** Opening EXTRACTED MATERIAL block **

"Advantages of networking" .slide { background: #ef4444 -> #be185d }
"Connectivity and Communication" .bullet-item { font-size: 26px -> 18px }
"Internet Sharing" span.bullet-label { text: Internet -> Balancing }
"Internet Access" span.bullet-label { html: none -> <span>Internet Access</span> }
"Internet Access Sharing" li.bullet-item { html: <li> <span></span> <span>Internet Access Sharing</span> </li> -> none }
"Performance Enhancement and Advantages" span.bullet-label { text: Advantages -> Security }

** Closing EXTRACTED MATERIAL block **
** Opening EXTRACTED MATERIAL block **

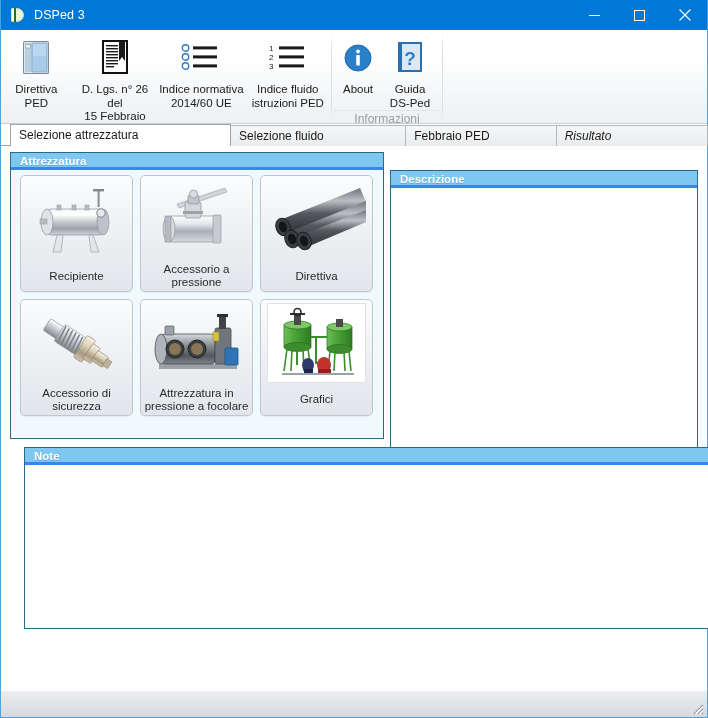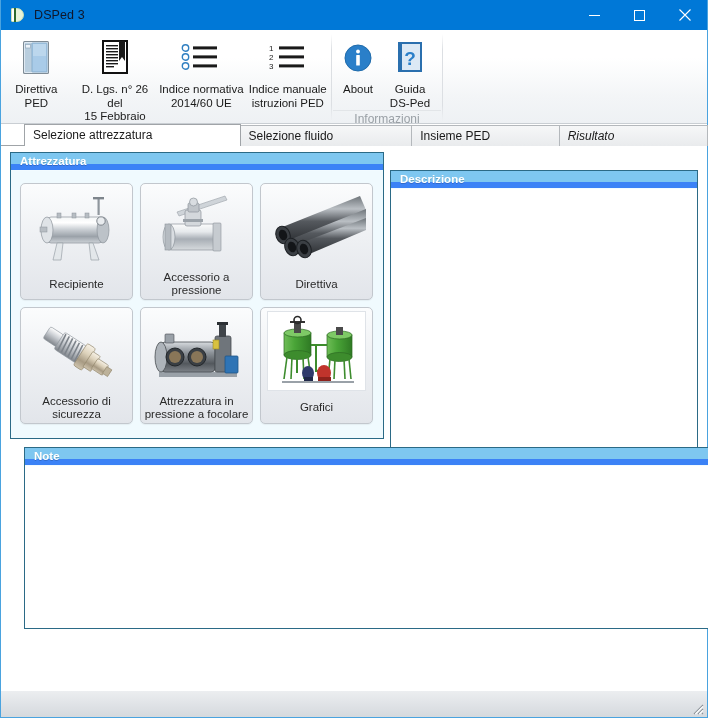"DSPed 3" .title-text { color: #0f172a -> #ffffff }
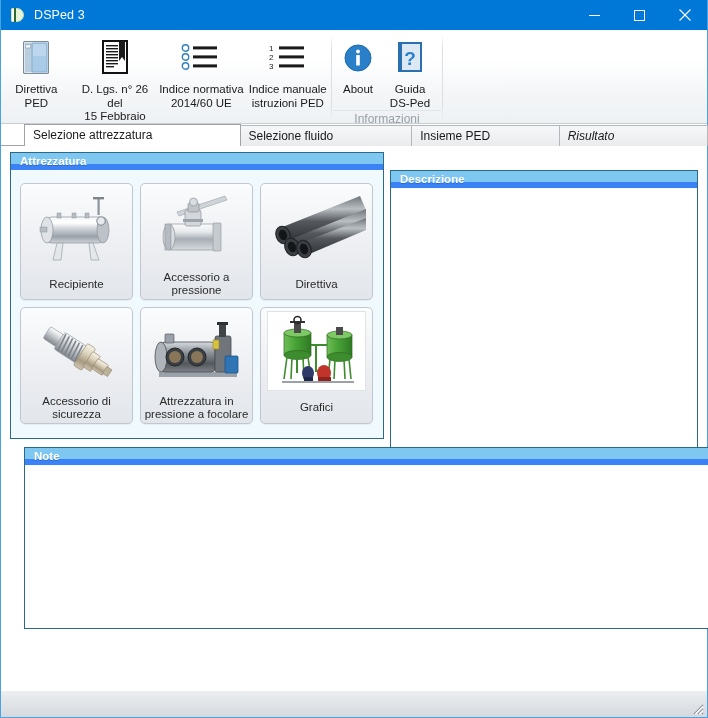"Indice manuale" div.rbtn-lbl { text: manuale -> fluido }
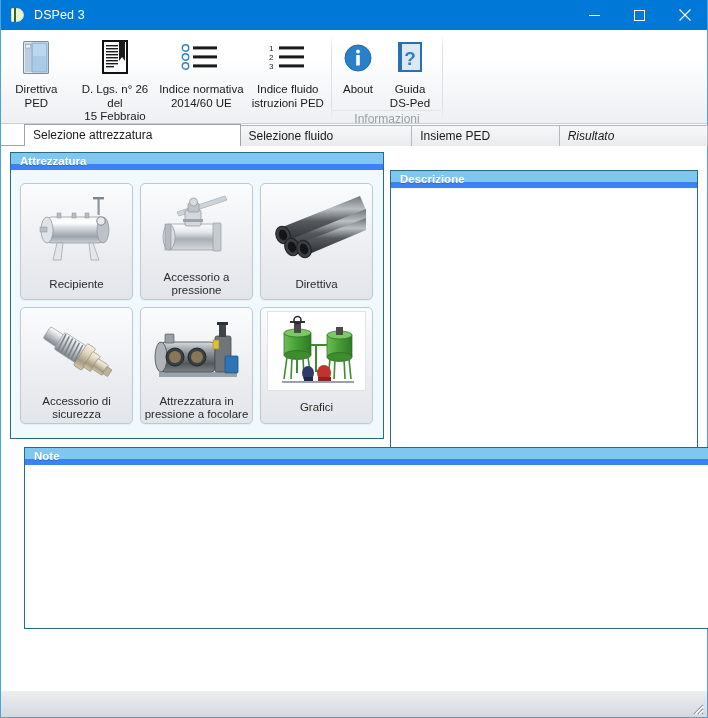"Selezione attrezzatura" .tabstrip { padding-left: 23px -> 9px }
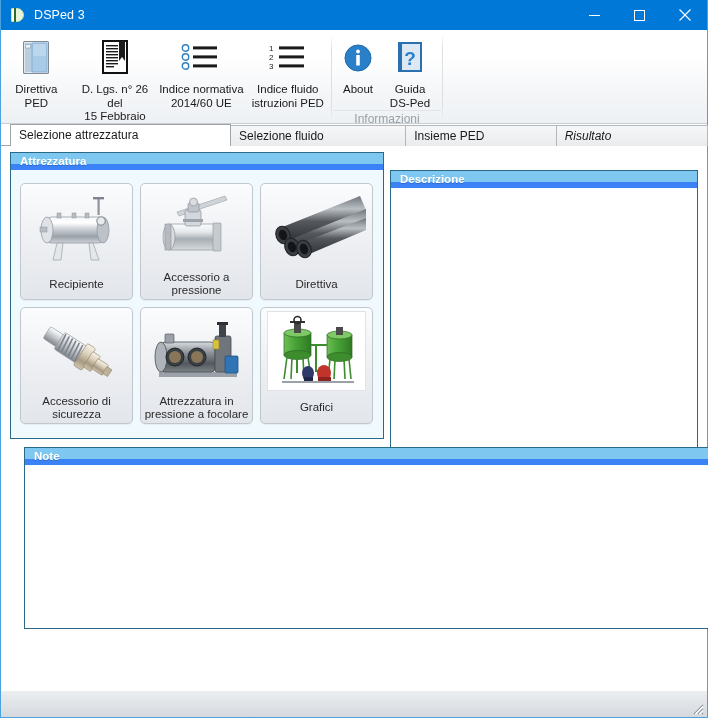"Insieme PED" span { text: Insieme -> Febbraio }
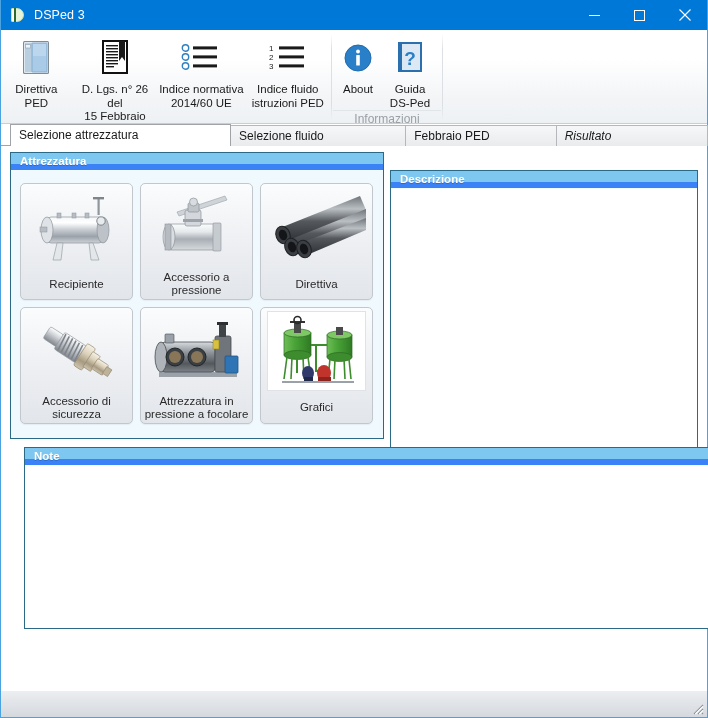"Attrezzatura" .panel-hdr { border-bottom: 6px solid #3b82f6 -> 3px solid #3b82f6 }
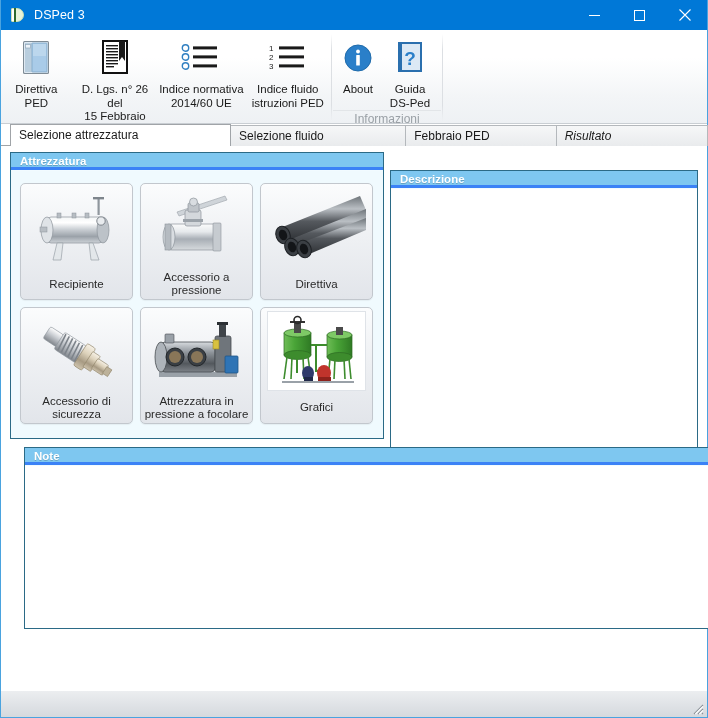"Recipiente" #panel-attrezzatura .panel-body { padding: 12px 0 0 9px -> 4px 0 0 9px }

** Closing EXTRACTED MATERIAL block **
** Opening EXTRACTED MATERIAL block **

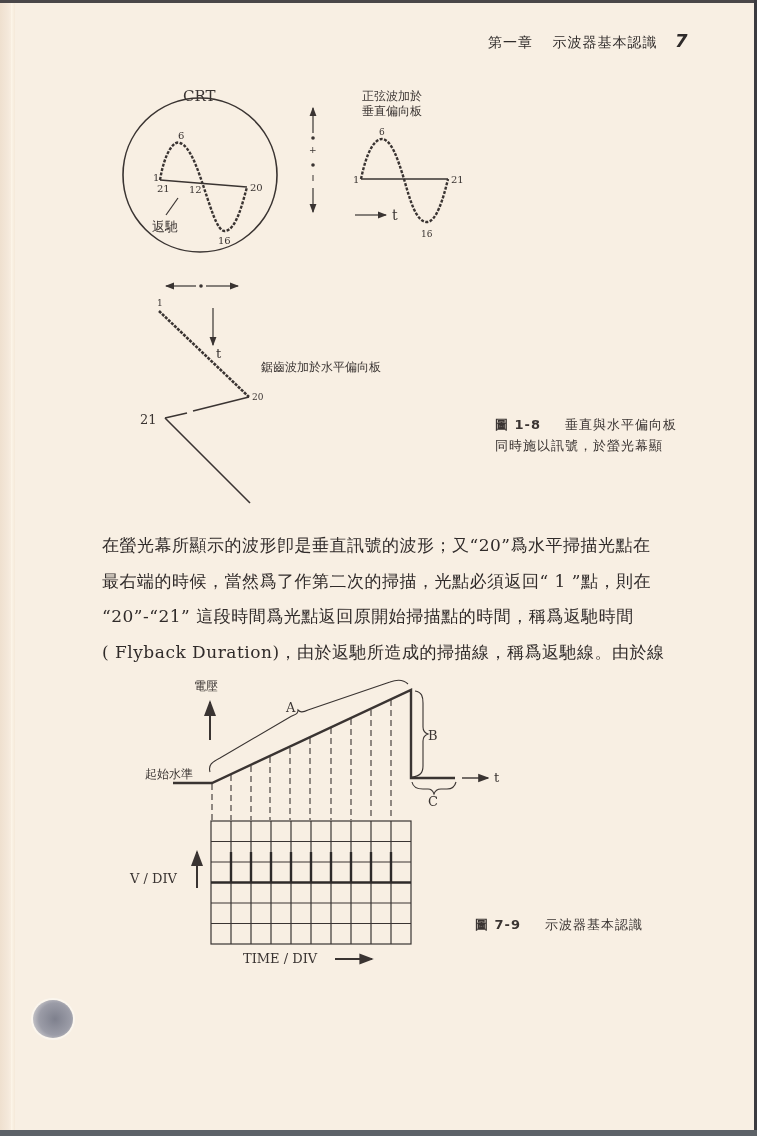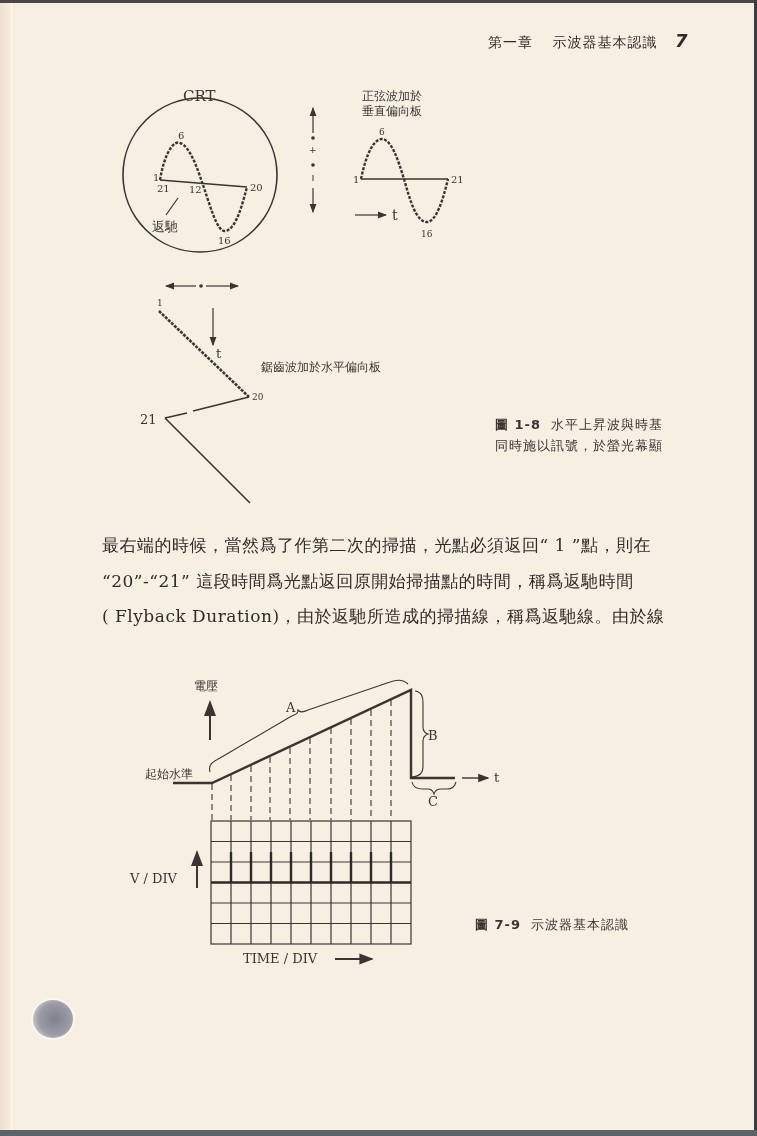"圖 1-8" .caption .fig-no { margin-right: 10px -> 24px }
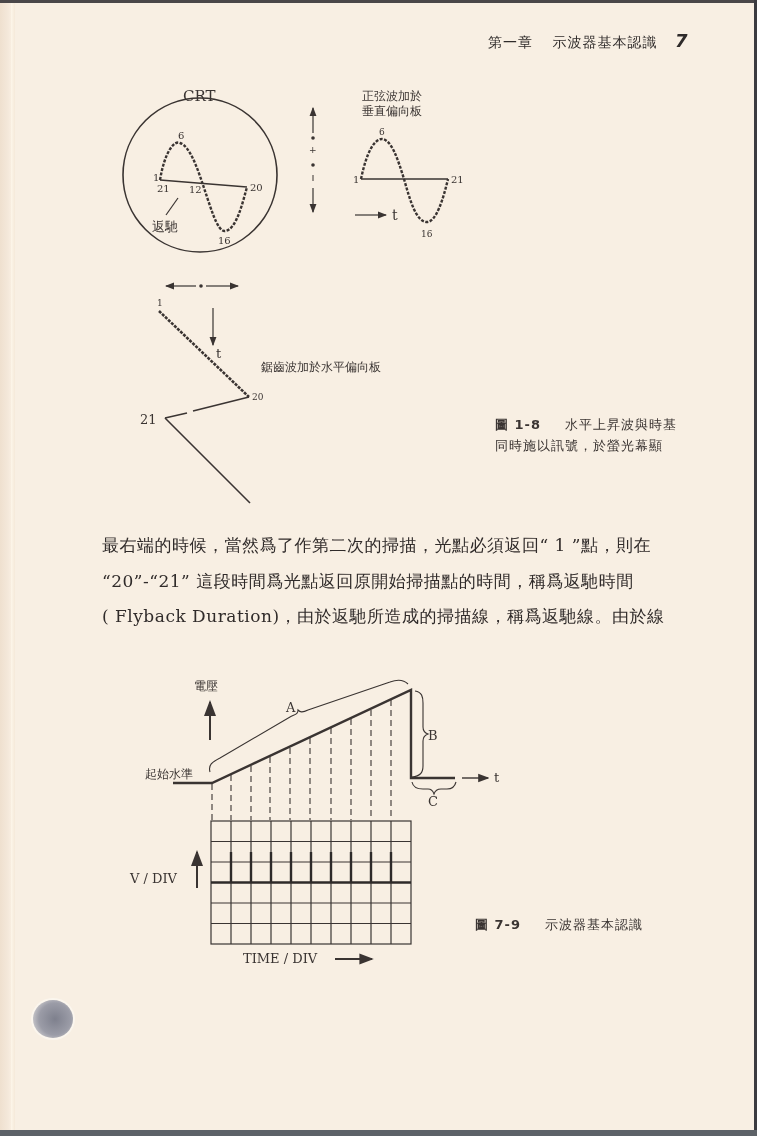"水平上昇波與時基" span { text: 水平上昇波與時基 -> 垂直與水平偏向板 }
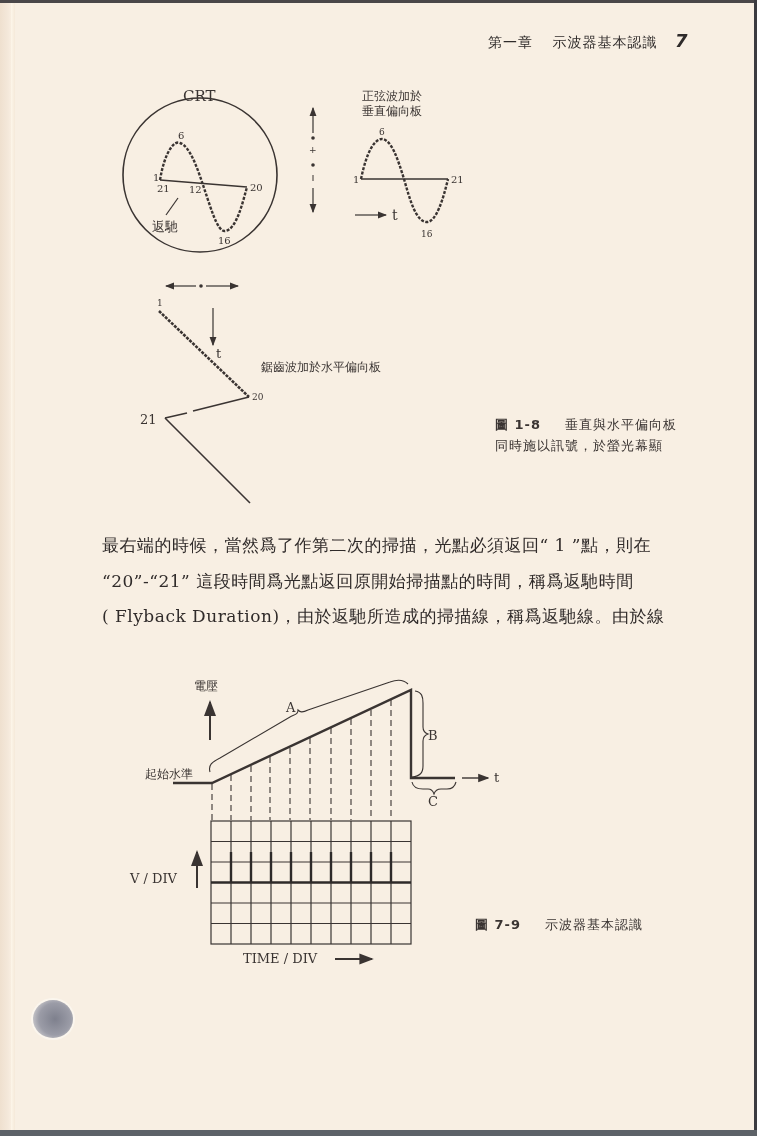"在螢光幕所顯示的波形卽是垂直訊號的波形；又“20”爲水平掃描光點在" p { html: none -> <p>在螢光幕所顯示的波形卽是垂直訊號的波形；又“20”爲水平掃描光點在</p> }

** Closing EXTRACTED MATERIAL block **

WHAT NEEDS TO BE DONE >> The exact lines of the material above starting at the one that contains "html: <li> <span></span>" and ending at the one that contains "text: Advantages ->" are what to retype; leave out everything else.

SOLVED PROBLEM >>
"Internet Access Sharing" li.bullet-item { html: <li> <span></span> <span>Internet Access Sharing</span> </li> -> none }
"Performance Enhancement and Advantages" span.bullet-label { text: Advantages -> Security }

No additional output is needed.